ASSIGNMENT
Out of the records below, copy all lines in which the word "size" occurs.

EXTRACTED DATA
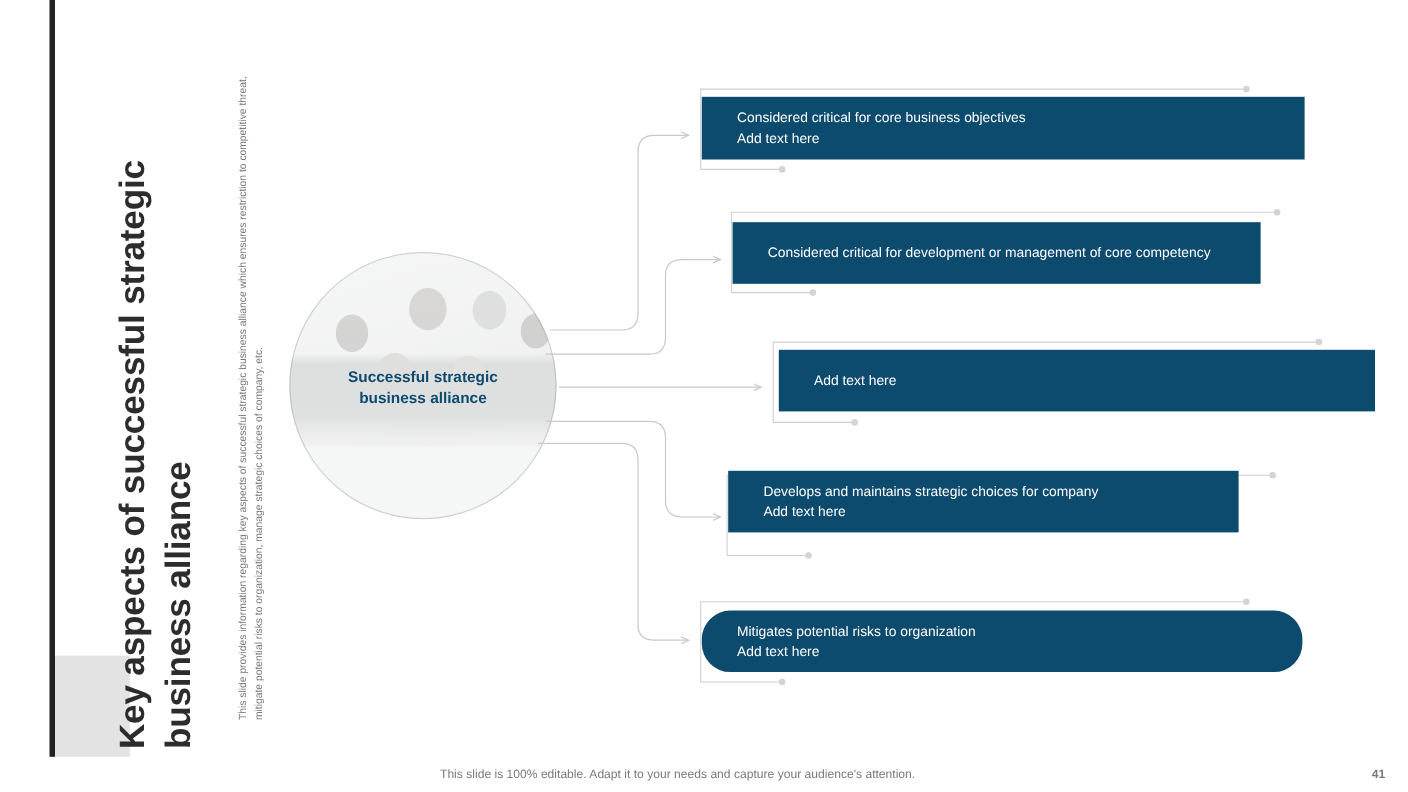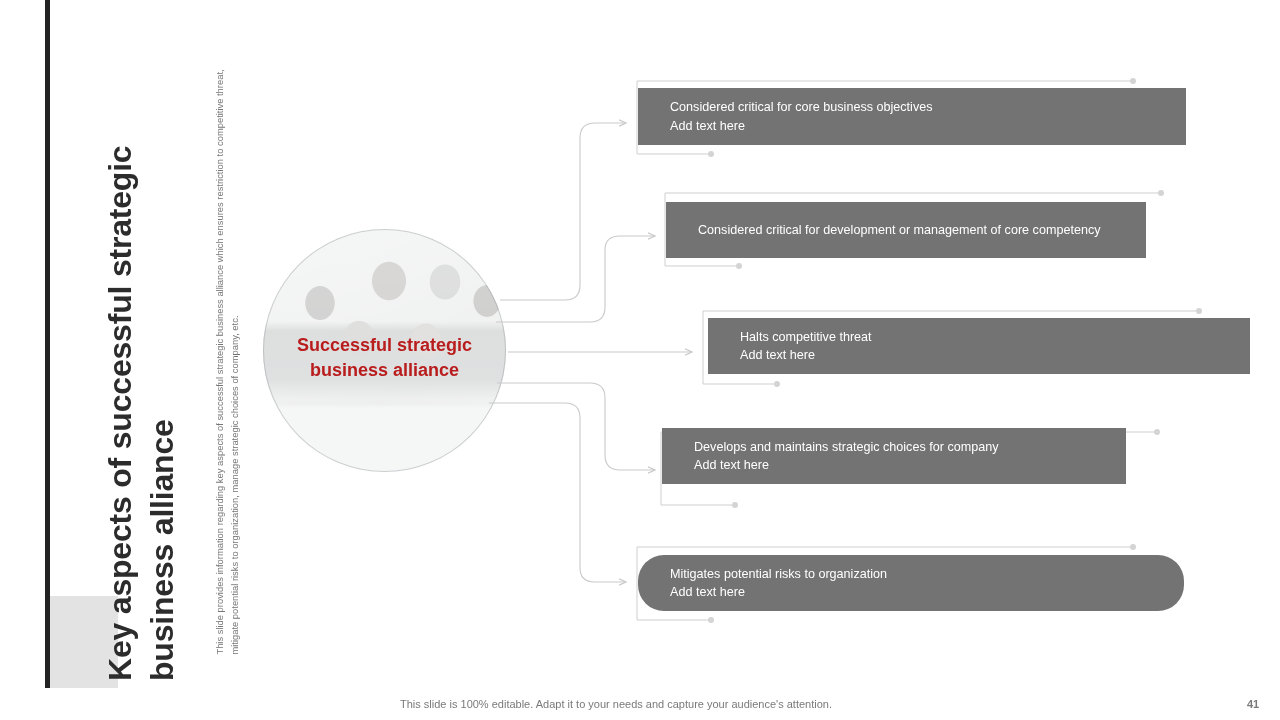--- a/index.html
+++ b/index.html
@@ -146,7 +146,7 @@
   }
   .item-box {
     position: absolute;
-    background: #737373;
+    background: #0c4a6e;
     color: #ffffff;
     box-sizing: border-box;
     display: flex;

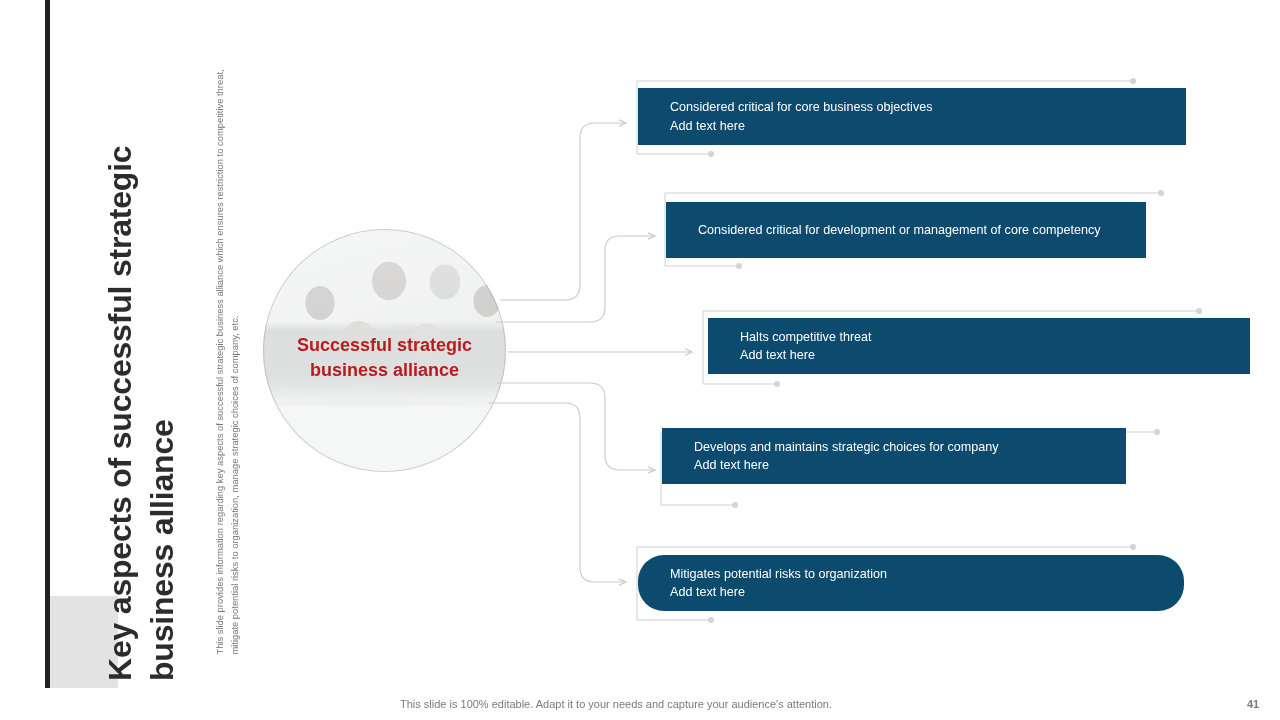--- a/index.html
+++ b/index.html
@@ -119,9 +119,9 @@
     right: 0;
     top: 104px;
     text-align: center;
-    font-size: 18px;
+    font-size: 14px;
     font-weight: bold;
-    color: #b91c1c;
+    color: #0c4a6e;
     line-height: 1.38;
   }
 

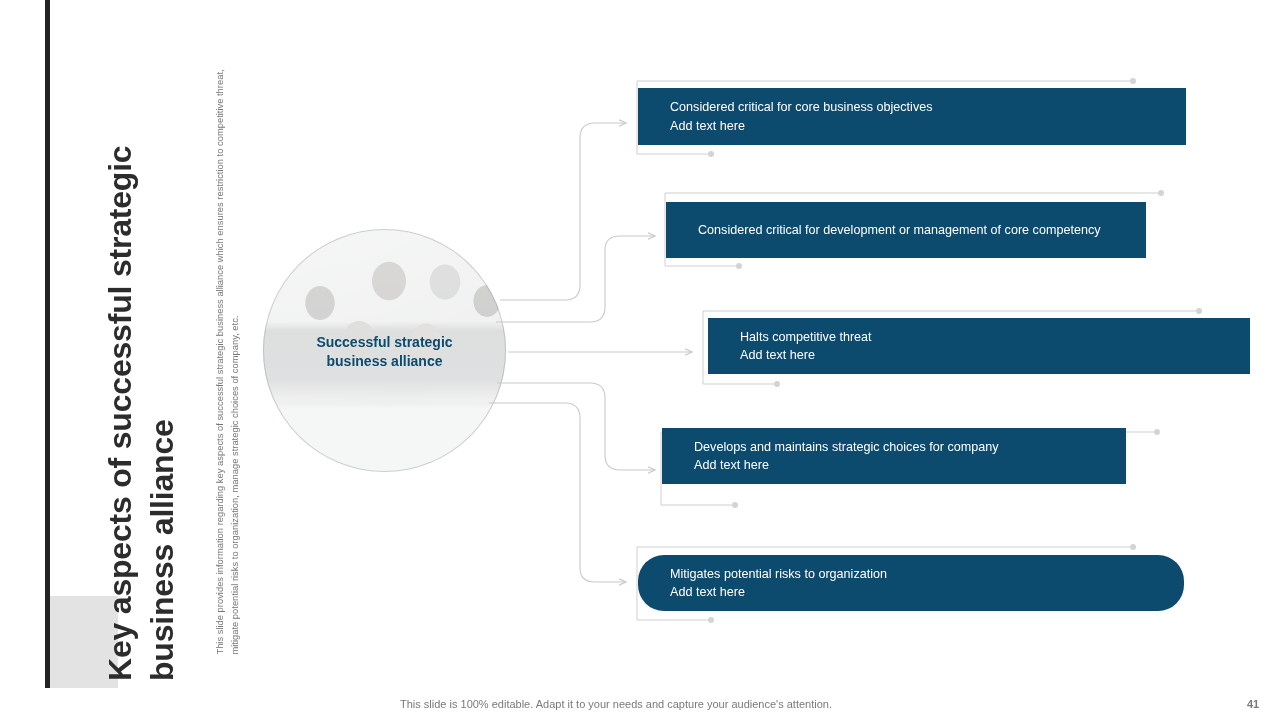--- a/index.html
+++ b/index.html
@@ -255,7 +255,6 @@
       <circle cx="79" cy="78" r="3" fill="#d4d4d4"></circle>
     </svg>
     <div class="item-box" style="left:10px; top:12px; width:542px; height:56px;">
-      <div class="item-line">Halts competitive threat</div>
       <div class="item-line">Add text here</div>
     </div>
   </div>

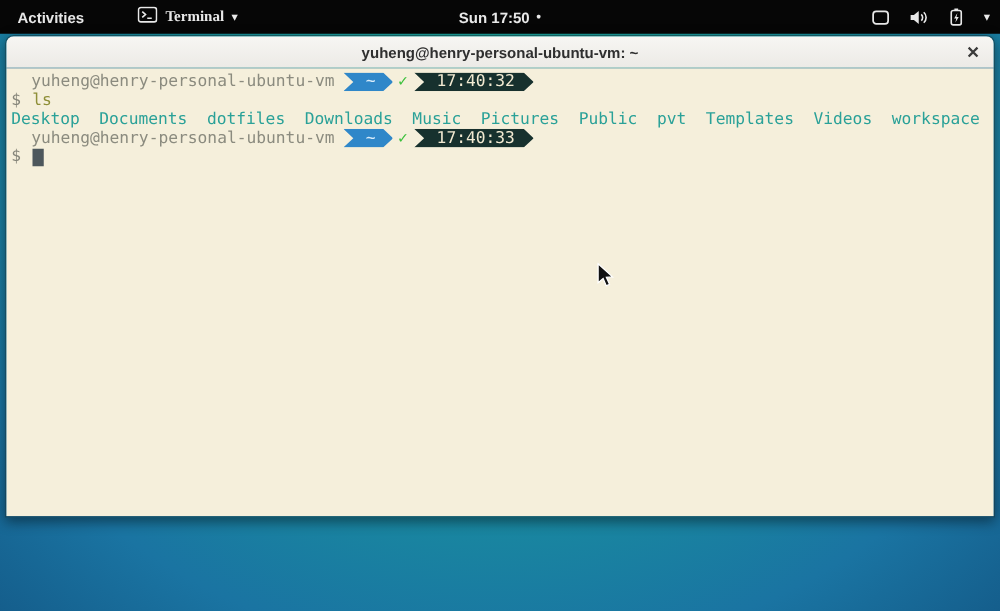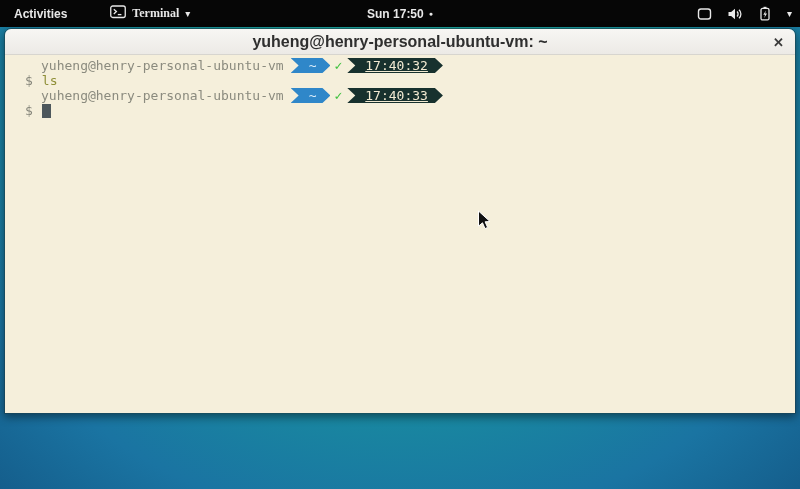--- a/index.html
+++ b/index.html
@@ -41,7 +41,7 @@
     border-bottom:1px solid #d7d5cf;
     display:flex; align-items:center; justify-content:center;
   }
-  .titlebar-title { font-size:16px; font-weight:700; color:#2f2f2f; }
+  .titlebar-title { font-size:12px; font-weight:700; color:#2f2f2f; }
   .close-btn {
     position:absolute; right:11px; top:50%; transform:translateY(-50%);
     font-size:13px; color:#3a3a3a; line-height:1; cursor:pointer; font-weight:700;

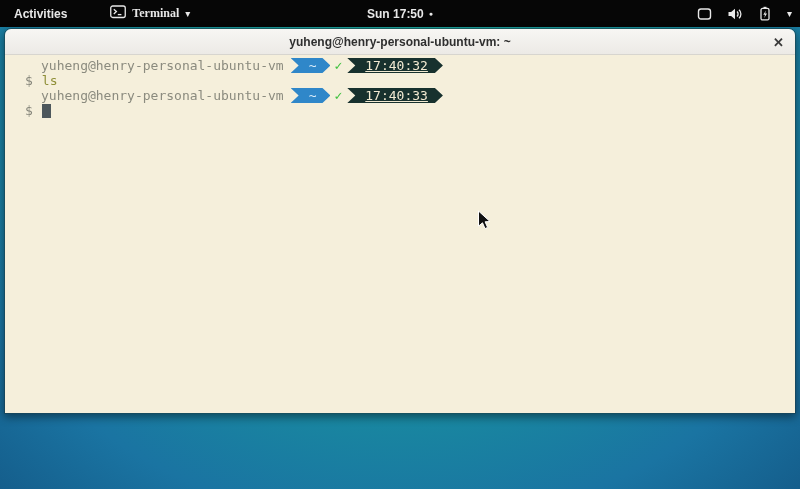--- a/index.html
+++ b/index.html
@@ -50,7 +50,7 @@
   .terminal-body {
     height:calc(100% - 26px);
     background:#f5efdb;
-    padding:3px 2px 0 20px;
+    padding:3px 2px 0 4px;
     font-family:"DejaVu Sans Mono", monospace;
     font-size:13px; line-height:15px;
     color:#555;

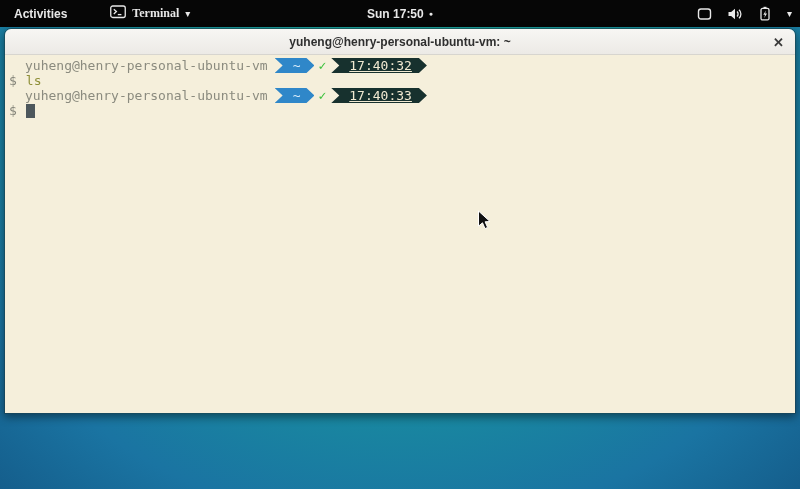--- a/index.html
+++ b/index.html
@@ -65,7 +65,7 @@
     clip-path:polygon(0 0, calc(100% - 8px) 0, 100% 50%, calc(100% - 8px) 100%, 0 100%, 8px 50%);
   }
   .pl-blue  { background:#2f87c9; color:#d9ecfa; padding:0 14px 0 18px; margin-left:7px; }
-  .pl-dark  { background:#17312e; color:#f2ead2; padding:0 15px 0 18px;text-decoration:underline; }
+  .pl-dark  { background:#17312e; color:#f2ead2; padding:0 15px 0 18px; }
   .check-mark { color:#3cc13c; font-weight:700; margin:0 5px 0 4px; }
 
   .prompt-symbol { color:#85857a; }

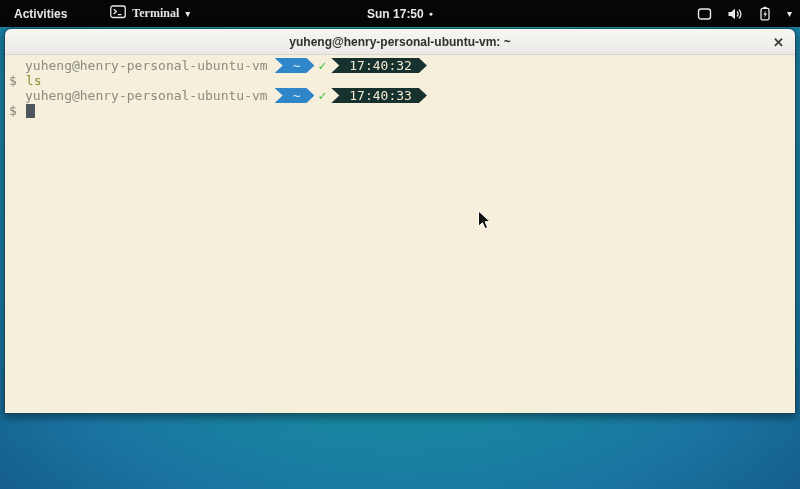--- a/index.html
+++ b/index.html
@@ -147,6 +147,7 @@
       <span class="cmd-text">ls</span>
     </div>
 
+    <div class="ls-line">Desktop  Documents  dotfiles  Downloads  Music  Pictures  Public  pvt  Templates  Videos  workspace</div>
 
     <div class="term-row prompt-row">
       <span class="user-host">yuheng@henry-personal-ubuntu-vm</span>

EXERCISE RESULT
-    font-size: 18px;
+    font-size: 14px;
-  .titlebar-title { font-size:16px; font-weight:700; color:#2f2f2f; }
+  .titlebar-title { font-size:12px; font-weight:700; color:#2f2f2f; }
     font-size:13px; color:#3a3a3a; line-height:1; cursor:pointer; font-weight:700;
     font-size:13px; line-height:15px;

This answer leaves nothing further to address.